GIVEN INFORMATION: Begin

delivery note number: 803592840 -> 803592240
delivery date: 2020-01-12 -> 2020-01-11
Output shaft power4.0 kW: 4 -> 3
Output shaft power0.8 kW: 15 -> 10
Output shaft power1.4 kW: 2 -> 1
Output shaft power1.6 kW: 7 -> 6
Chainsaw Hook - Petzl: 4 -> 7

GIVEN INFORMATION: End
GIVEN INFORMATION: Begin

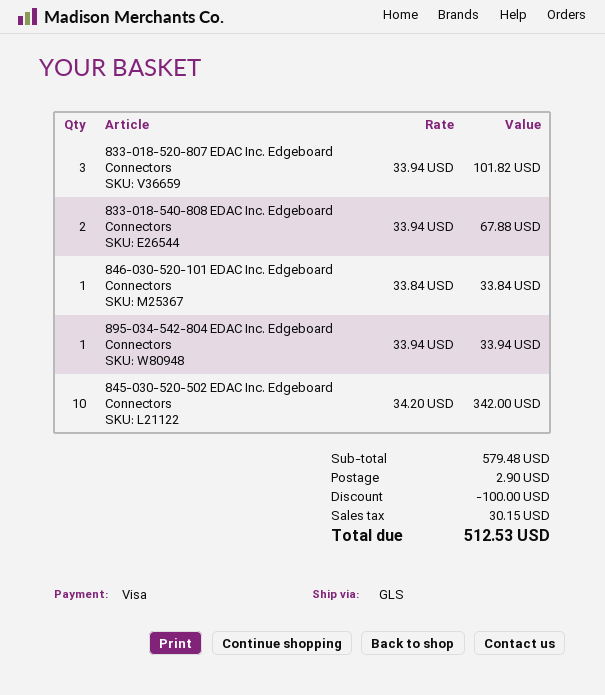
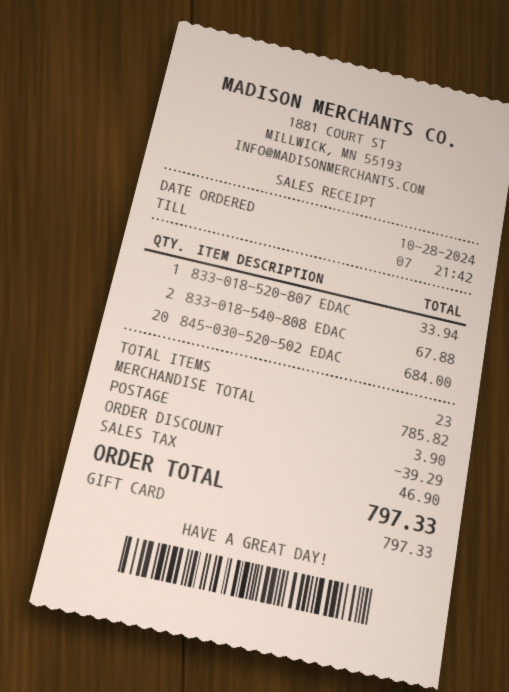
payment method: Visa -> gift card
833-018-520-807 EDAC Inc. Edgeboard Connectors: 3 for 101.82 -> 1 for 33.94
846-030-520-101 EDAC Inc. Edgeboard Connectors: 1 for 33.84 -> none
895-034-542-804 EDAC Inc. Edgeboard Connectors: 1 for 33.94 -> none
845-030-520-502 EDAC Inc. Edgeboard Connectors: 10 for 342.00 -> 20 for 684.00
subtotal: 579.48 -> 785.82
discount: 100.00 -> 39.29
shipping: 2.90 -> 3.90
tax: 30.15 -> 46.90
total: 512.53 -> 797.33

GIVEN INFORMATION: End
GIVEN INFORMATION: Begin

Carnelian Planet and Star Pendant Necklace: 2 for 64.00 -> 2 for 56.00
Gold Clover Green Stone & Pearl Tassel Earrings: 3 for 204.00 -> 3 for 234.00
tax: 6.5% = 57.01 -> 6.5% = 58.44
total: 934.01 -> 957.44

GIVEN INFORMATION: End

> [EXERCISE INSTRUCTIONS]
Among the records above, extract exactly the lines from the line with "discount: 100.00 -> 39.29" to the line with "total: 512.53 -> 797.33", both lines included, and leave out the rest.

> [PROBLEM SOLUTION]
discount: 100.00 -> 39.29
shipping: 2.90 -> 3.90
tax: 30.15 -> 46.90
total: 512.53 -> 797.33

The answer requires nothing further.